Lydia H. Liu, The Freudian Robot: Digital Media and the Future of the Unconscious (Chicago and London: University of Chicago Press, 2010), 219.

The public debut of ‘generative’ AI tools in late 2022 spawned a flurry of excitement and also consternation among exuberant tech-bros, emoting politicians, conflicted creatives and the curious at large. Widespread anxieties about the impacts of this new wave of automation across society and economy failed to restrain an almost feverish interest. Tinkering and ‘prompt-engineering’ swiftly inducted recombinations of text and images into computational training routines. We critically probe the nexus between generative technologies such as ChatGPT (text-to-text) and Midjourney (text-to-image) and an emergent episteme figured around the movement of data.

The emergence of neural networks and deep learning techniques in the 21st century registers a step change, rather than departure point, in the genealogy of technological generativity. Needless to say, we find in the gravitation of attention to generative technologies a scale of extension into the realm of social and cultural production that warrants the claim that we are in the midst of an epistemic shift. Once any technological form is ubiquitous, conditions are established that instantiate new grammars of expression, new orderings of things, new technical ensembles that structure and organize the milieu of perception and cognition. Such a technological environment, we maintain, defines the conjunctural horizon of the future-present.

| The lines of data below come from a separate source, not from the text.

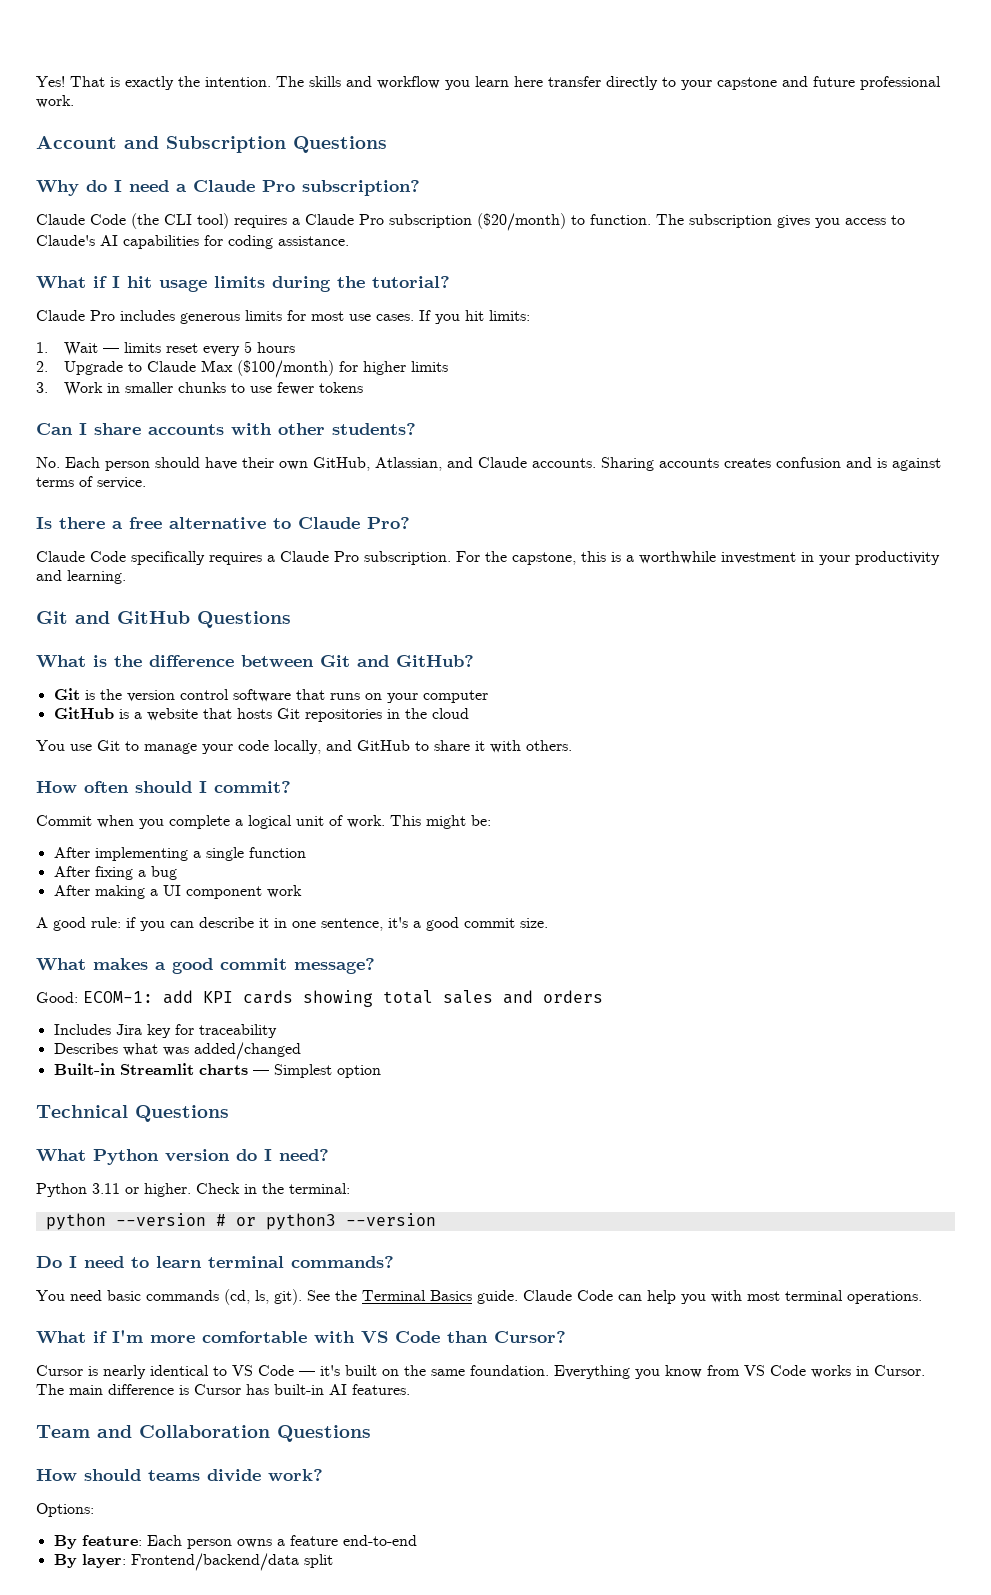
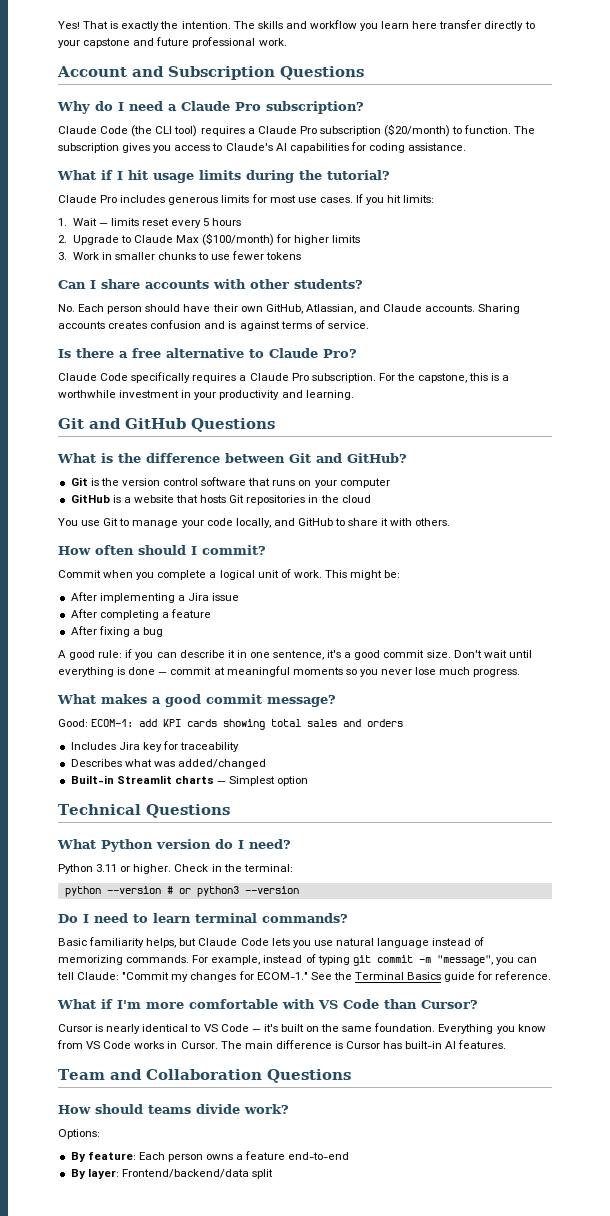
- After implementing a single function
+ After implementing a Jira issue
+ After completing a feature
  After fixing a bug
- After making a UI component work
+ Don't wait until everything is done — commit at meaningful moments so you never lose much progress.
- You need basic commands (cd, ls, git). See the Terminal Basics guide. Claude Code can help you with most terminal operations.
+ Basic familiarity helps, but Claude Code lets you use natural language instead of memorizing commands. For example, instead of typing git commit -m "message", you can tell Claude: "Commit my changes for ECOM-1." See the Terminal Basics guide for reference.

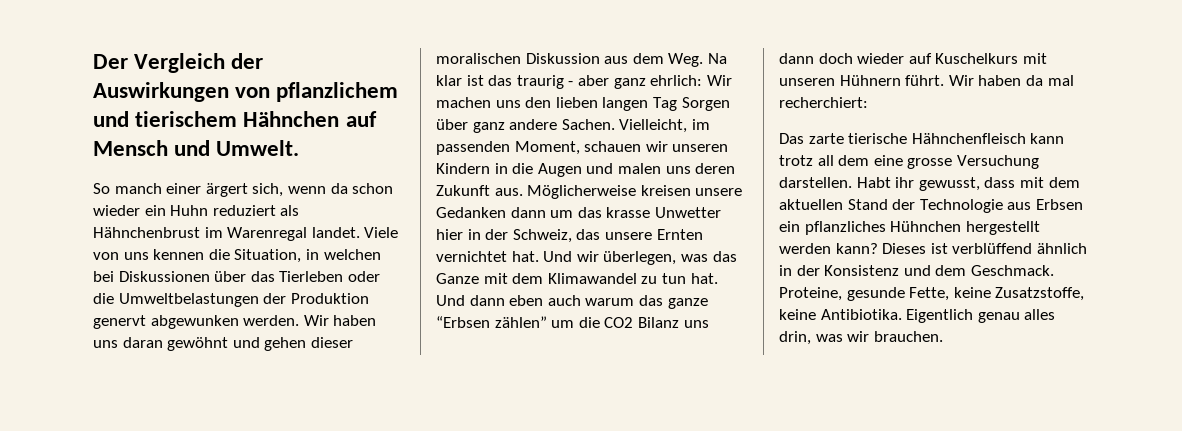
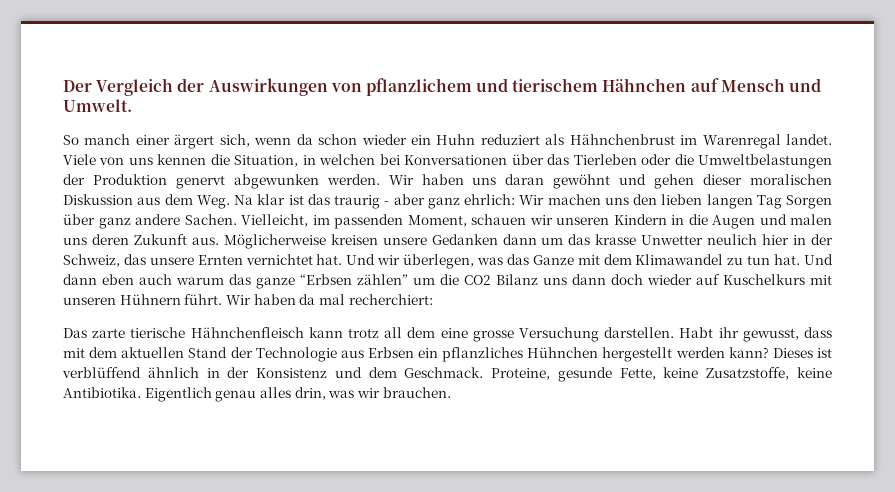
- Viele von uns kennen die Situation, in welchen bei Diskussionen über das Tierleben oder die Umweltbelastungen der Produktion genervt abgewunken werden.
+ Viele von uns kennen die Situation, in welchen bei Konversationen über das Tierleben oder die Umweltbelastungen der Produktion genervt abgewunken werden.
- Möglicherweise kreisen unsere Gedanken dann um das krasse Unwetter hier in der Schweiz, das unsere Ernten vernichtet hat.
+ Möglicherweise kreisen unsere Gedanken dann um das krasse Unwetter neulich hier in der Schweiz, das unsere Ernten vernichtet hat.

We question why the terms ‘generative’ and ‘generation’ are appended to the algorithmic routines of the class of computational operations widely referred to as large language models (LLMs). The term ‘prompt’ might be another. First, though, ‘generation’: in the midst of the technical-epistemic ensemble of LLMs, it is hard not to be prompted to pursue a genealogy of generation. Is there a continuum that traffics with this term, carrying us from the industrial epoch of carbon capitalism to a Darwinian episteme of evolutionary species-being? Can we suppose, like Bateson, that there are ‘patterns which connect’?[1] And, if so, is this a computational condition or messianic order?

The ‘generative’ turn in AI indexes a paradigm shift instituted by the massive scalar expansion in computational calculation, one that is contingent on the availability of vast quantities of training data but is now in the business of aggregating and enclosing the data commons. Generative AI is fuelling an extraordinary churn of novel ‘synthetic’ data streams, including but not limited to synthesized images, 3D models, texts, music, and short videos. Triggered by a short text prompt, DALL-E 2 generates realistic images in a software-specific aesthetic. Operating in a post-cybernetic idiom, the automated image combines distinct and unrelated objects in semantically calculable ways to assume the status of original.[2]

In a future draft of this paper, we will elaborate how this bears upon our argument that generative AI registers an emergent episteme. The political implications of this shift are not yet clear. What, for instance, is the status of the labour theory of value or, conversely, a machine theory of labour within such a paradigm? At a base level, there’s an analytical imperative to better understand how circuits of data are constitutive of a larger social-technical episteme taking root within generative technologies.

We propose, and will study further as we develop this text, that the history of generation as a term is coincident with machine procedures, from which we begin to discern an emergent episteme specific to generative technologies associated with LLMs. Within this technical episteme, we define movement and anti-aesthetics as a class of elements assigned to the training of AI models coextensive with the political economy of elastic computing able to scale client demands for transmission, storage and processing. We consider how this episteme manifests through our own experiments with text and image generation via ChatGPT and Midjourney. Again, in future iterations of this paper, we explore this computational condition in terms of a paradox of time peculiar to what Peter Osborne calls the ‘disjunctive conjunction’ of the contemporary.[3]

Analytical Currency of the Episteme

What is the significance of an episteme? Why might our critical attention be drawn to a constellation of technical rules, standards and procedures that define and organize grammars of expression? We note a tendency in recent years across media studies, STS and anthropology to make an assortment of statements and claims regarding current and emergent epistemic conditions, often aligned with a particular manifestation or practice of digital culture or society. But is the term epistemic or episteme doing anything more than servicing what might otherwise be understood as something more like ‘knowledge production’? In other words, what is the status and social-cultural implication of the epistemic as distinct from knowledge production? And what are we declaring, in this paper, in our claim of a new epistemic horizon attributed to the advent of generative technologies?

In thinking the relation between technology and epistemology, German media theorist Friedrich Kittler’s maxim remains provocative: ‘Media determine our situation’.[4] Media form the infrastructural condition, the quasi-transcendental architecture or media a priori, for experience and understanding.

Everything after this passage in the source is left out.